For each accessible EKS cluster, search the following sources (ordered by reliability):

Priority Source Command What It Catches
1 Pod environment variables kubectl get pods -A -o json | jq '.items[].spec.containers[].env[]?' Direct endpoint references in env vars (e.g., DB_HOST, REDIS_URL, KAFKA_BROKERS)
2 ConfigMaps kubectl get configmaps -A -o json | jq '.items[].data' Endpoint references in configuration files (application.yml, .env, etc.)
3 Secrets (metadata only) kubectl get secrets -A -o json | jq '.items[] | {name: .metadata.name, namespace: .metadata.namespace, keys: (.data | keys)}' Secret key names hinting at service connections (e.g., db-password, redis-auth, kafka-credentials). Do NOT decode secret values — only match key names.
4 EnvFrom references kubectl get pods -A -o json | jq '.items[].spec.containers[].envFrom[]?' Pods referencing ConfigMaps/Secrets that contain endpoints (follow the reference to check contents)
5 Service ExternalName kubectl get services -A -o json | jq '.items[] | select(.spec.type=="ExternalName") | {name: .metadata.name, ns: .metadata.namespace, externalName: .spec.externalName}' K8s Services that point to external AWS endpoints (e.g., mydb.cluster-xxx.region.rds.amazonaws.com)
6 Pod volume mounts (projected/CSI) kubectl get pods -A -o json | jq '.items[].spec.volumes[]? | select(.projected or .csi)' IRSA-based or CSI-based service connections (e.g., Secrets Store CSI for RDS credentials)

Matching logic:

  • For each source, search for ANY string from SERVICE_ENDPOINTS (case-insensitive)
  • Also match common service identifier patterns:
    • RDS: preferred cluster identifier
    • ElastiCache: preferred cluster name
    • MSK: preferred broker endpoints
    • OpenSearch: preferred domain name
  • DO NOT match domain suffixes (e.g., cvoce4scuiue), ports (e.g., 3306, 6379), or generic keywords (e.g., rds, mysql, redis). These are shared across multiple instances and will cause false positives.
  • When a match is found, trace back to the owning Deployment/StatefulSet/DaemonSet via the pod's ownerReferences

Step 3a-3: Aggregate, validate, and deduplicate results

For each discovered match, validate by reading the actual endpoint value from the source (ConfigMap data, env var value, etc.) and confirming it contains the target resource identifier:

  1. Read the actual value from the matched source (ConfigMap key, env var, etc.)
  2. Check if the value contains {RESOURCE_ID}. (dot anchor prevents matching cluster-xxx-replica when target is cluster-xxx)
  3. Mark validated matches as "verified", discard false positives

Note on Secrets: For Priority 3 (Secrets), only inspect key names, never decode values. Mark matches as "⚠️ may reference" (uncertain) since key names alone cannot confirm the actual endpoint — these skip validation and require user confirmation.

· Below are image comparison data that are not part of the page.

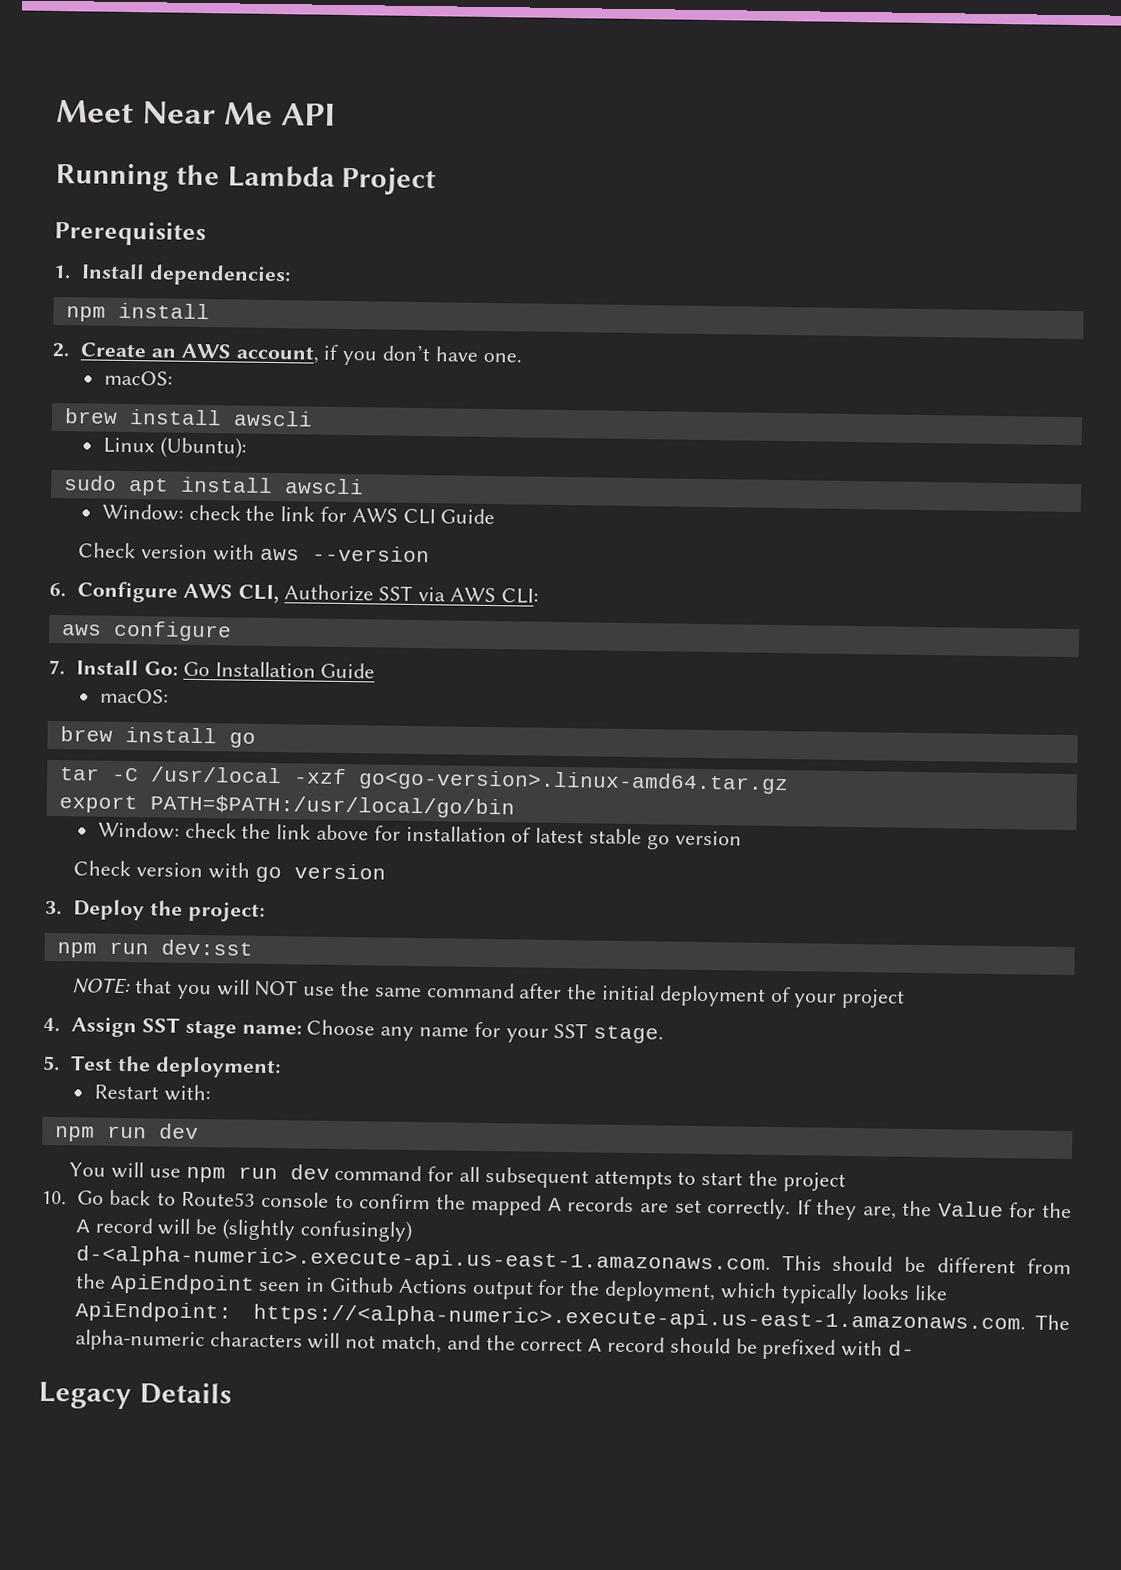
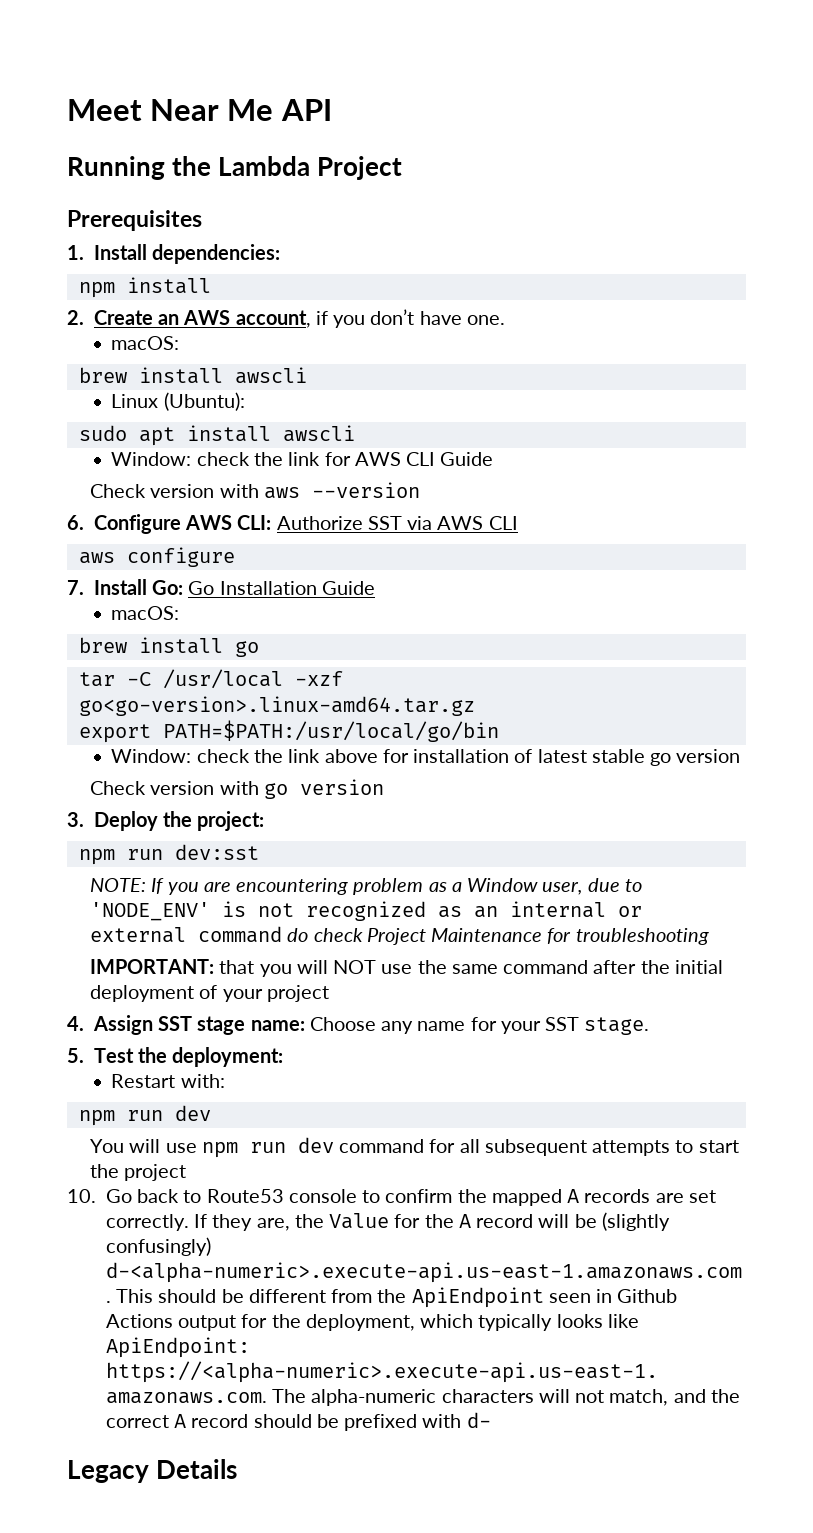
- 6. Configure AWS CLI, Authorize SST via AWS CLI:
+ 6. Configure AWS CLI: Authorize SST via AWS CLI
- NOTE: that you will NOT use the same command after the initial deployment of your project
+ NOTE: If you are encountering problem as a Window user, due to 'NODE_ENV' is not recognized as an internal or external command do check Project Maintenance for troubleshooting
+ IMPORTANT: that you will NOT use the same command after the initial deployment of your project

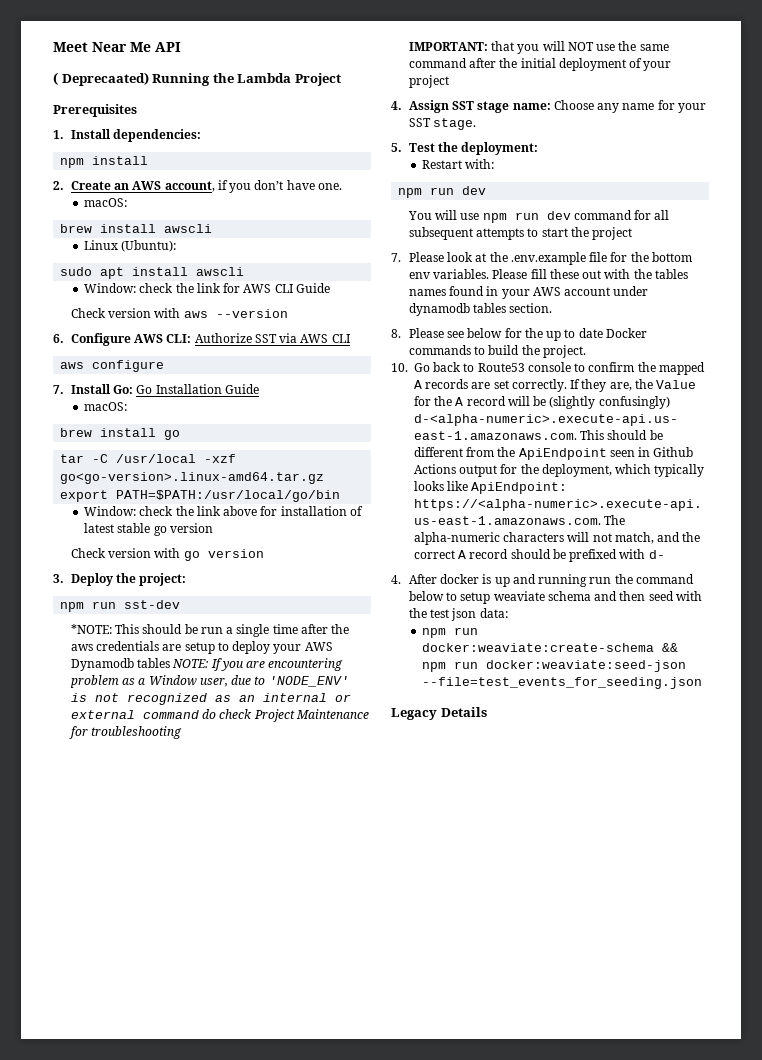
- Running the Lambda Project
+ ( Deprecaated) Running the Lambda Project
- npm run dev:sst
- NOTE: If you are encountering problem as a Window user, due to 'NODE_ENV' is not recognized as an internal or external command do check Project Maintenance for troubleshooting
+ npm run sst-dev
+ *NOTE: This should be run a single time after the aws credentials are setup to deploy your AWS Dynamodb tables NOTE: If you are encountering problem as a Window user, due to 'NODE_ENV' is not recognized as an internal or external command do check Project Maintenance for troubleshooting
+ 7. Please look at the .env.example file for the bottom env variables. Please fill these out with the tables names found in your AWS account under dynamodb tables section.
+ 8. Please see below for the up to date Docker commands to build the project.
+ 4. After docker is up and running run the command below to setup weaviate schema and then seed with the test json data:
+ npm run docker:weaviate:create-schema && npm run docker:weaviate:seed-json --file=test_events_for_seeding.json

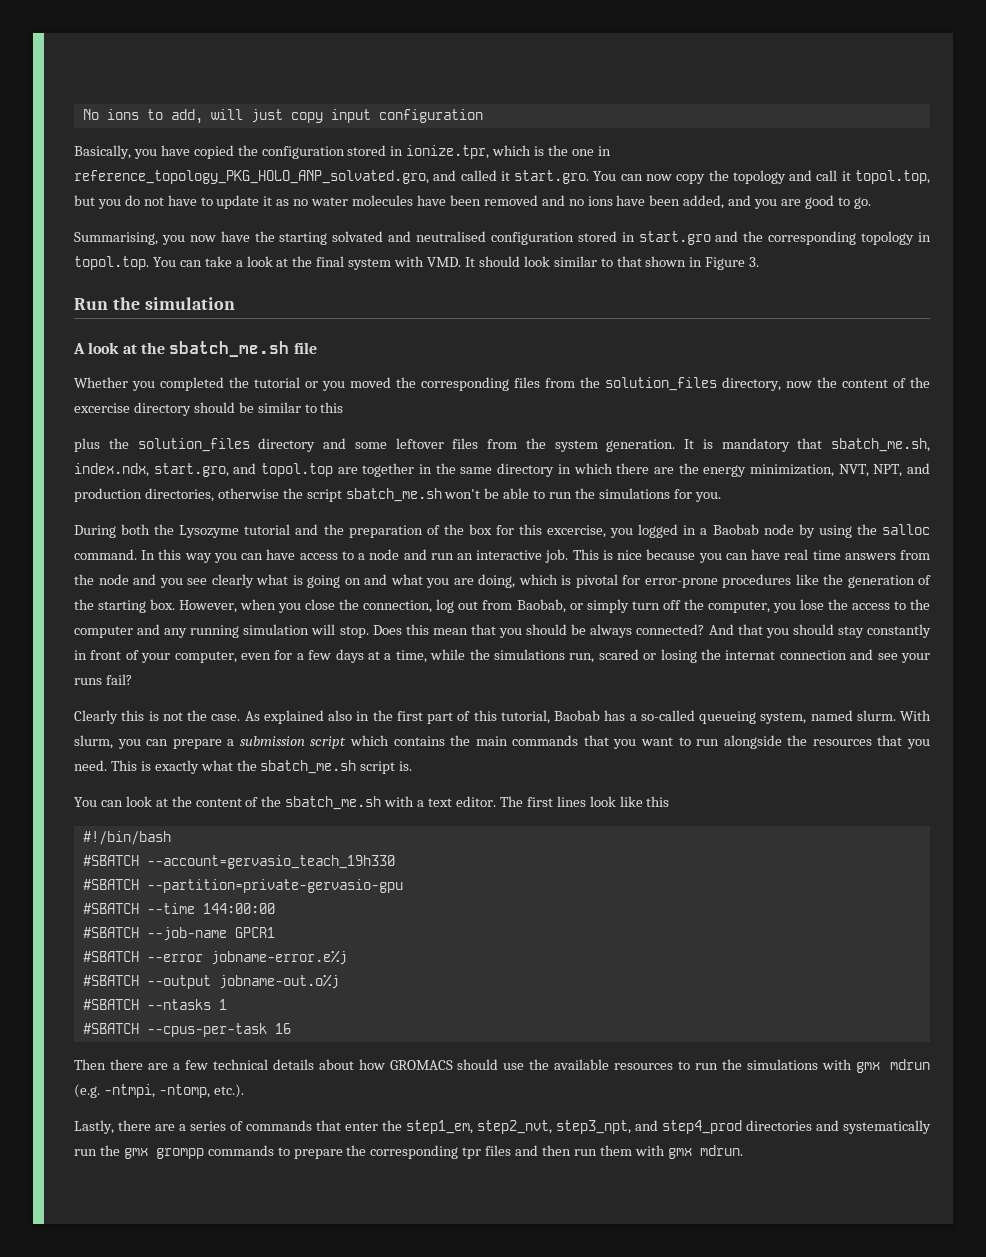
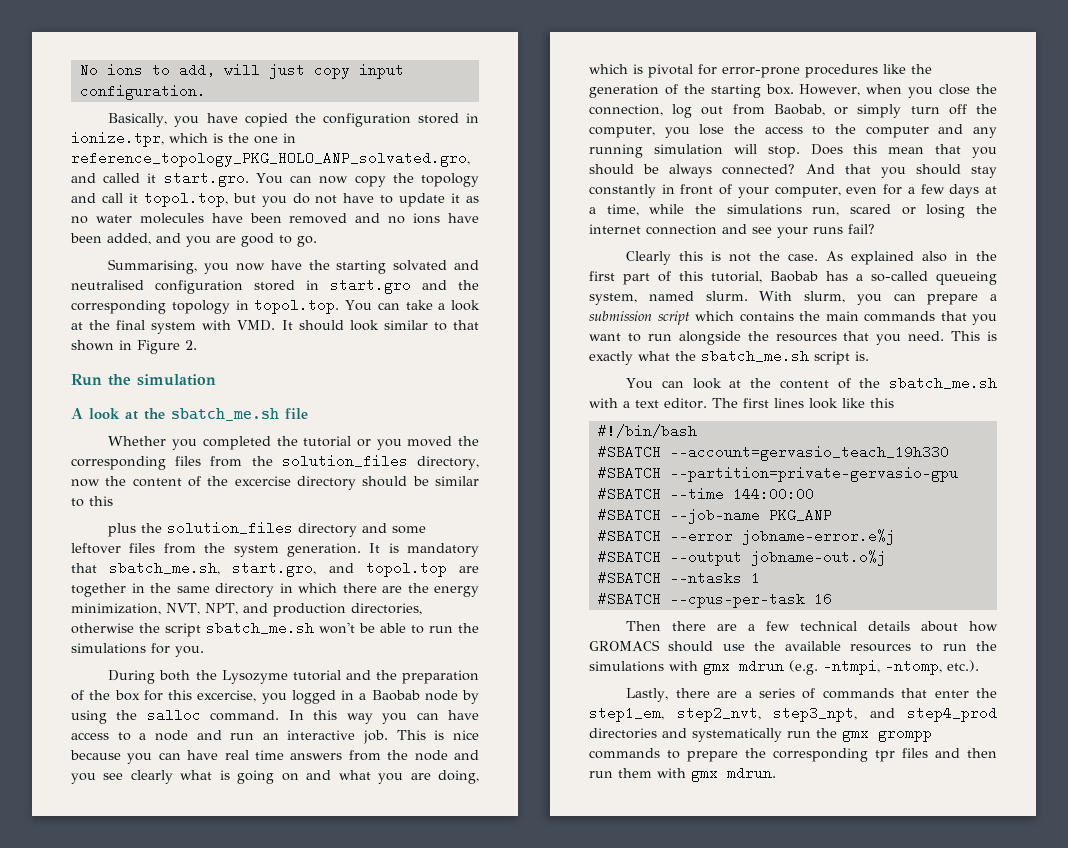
- No ions to add, will just copy input configuration
+ No ions to add, will just copy input configuration.
- Summarising, you now have the starting solvated and neutralised configuration stored in start.gro and the corresponding topology in topol.top. You can take a look at the final system with VMD. It should look similar to that shown in Figure 3.
+ Summarising, you now have the starting solvated and neutralised configuration stored in start.gro and the corresponding topology in topol.top. You can take a look at the final system with VMD. It should look similar to that shown in Figure 2.
- It is mandatory that sbatch_me.sh, index.ndx, start.gro, and topol.top are together in the same directory in which there are the energy minimization, NVT, NPT, and production directories, otherwise the script sbatch_me.sh won't be able to run the simulations for you.
+ It is mandatory that sbatch_me.sh, start.gro, and topol.top are together in the same directory in which there are the energy minimization, NVT, NPT, and production directories, otherwise the script sbatch_me.sh won't be able to run the simulations for you.
- And that you should stay constantly in front of your computer, even for a few days at a time, while the simulations run, scared or losing the internat connection and see your runs fail?
+ And that you should stay constantly in front of your computer, even for a few days at a time, while the simulations run, scared or losing the internet connection and see your runs fail?
- #SBATCH --job-name GPCR1
+ #SBATCH --job-name PKG_ANP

Merge validated results from all clusters into a single table:

Dependency discovery results (scanned 3 clusters):

EKS Cluster: eks-cluster-prod
  RDS (cluster-xxx):
    ✅ payments/payment-api     — env: DB_HOST
       Verified: cluster-xxx.abc.us-east-1.rds.amazonaws.com
    ✅ orders/order-service     — configmap: orders/app-config (key: spring.datasource.url)
       Verified: jdbc:mysql://cluster-xxx.abc.us-east-1.rds.amazonaws.com:3306/...
    ❌ users/user-service       — discarded (connects to cluster-yyy, different instance)
    ⚠️  billing/billing-api     — secret key: billing/db-credentials (key: DB_HOST) — may reference this service

  ElastiCache (my-redis):
    ✅ payments/payment-api     — env: REDIS_HOST
       Verified: my-redis.abc.use1.cache.amazonaws.com
    ✅ sessions/session-mgr     — service: sessions/redis-svc (ExternalName → my-redis.abc...)

EKS Cluster: eks-cluster-staging
    ⬚ No dependencies found on affected services

Total: 4 verified, 1 discarded, 1 unverified (secret)

3b. User Confirmation and Manual Supplement

Ask the user to confirm the auto-discovered dependencies and add any that were missed. Store the final mapping as SERVICE_APP_MAP (service → list of {cluster}/{namespace}/{deployment} tuples).

For multi-cluster setups, the map includes the cluster name:

SERVICE_APP_MAP:
  RDS (cluster-xxx):
    - eks-cluster-prod/payments/payment-api
    - eks-cluster-prod/orders/order-service
  ElastiCache (my-redis):
    - eks-cluster-prod/payments/payment-api
    - eks-cluster-prod/sessions/session-mgr

Step 3.5: Detect and Collect Managed Service Logs

For each affected AWS service identified in Step 2, check whether it has CloudWatch logging enabled. If enabled, query logs for the experiment time window. If not enabled, skip and note in the final report as a recommendation.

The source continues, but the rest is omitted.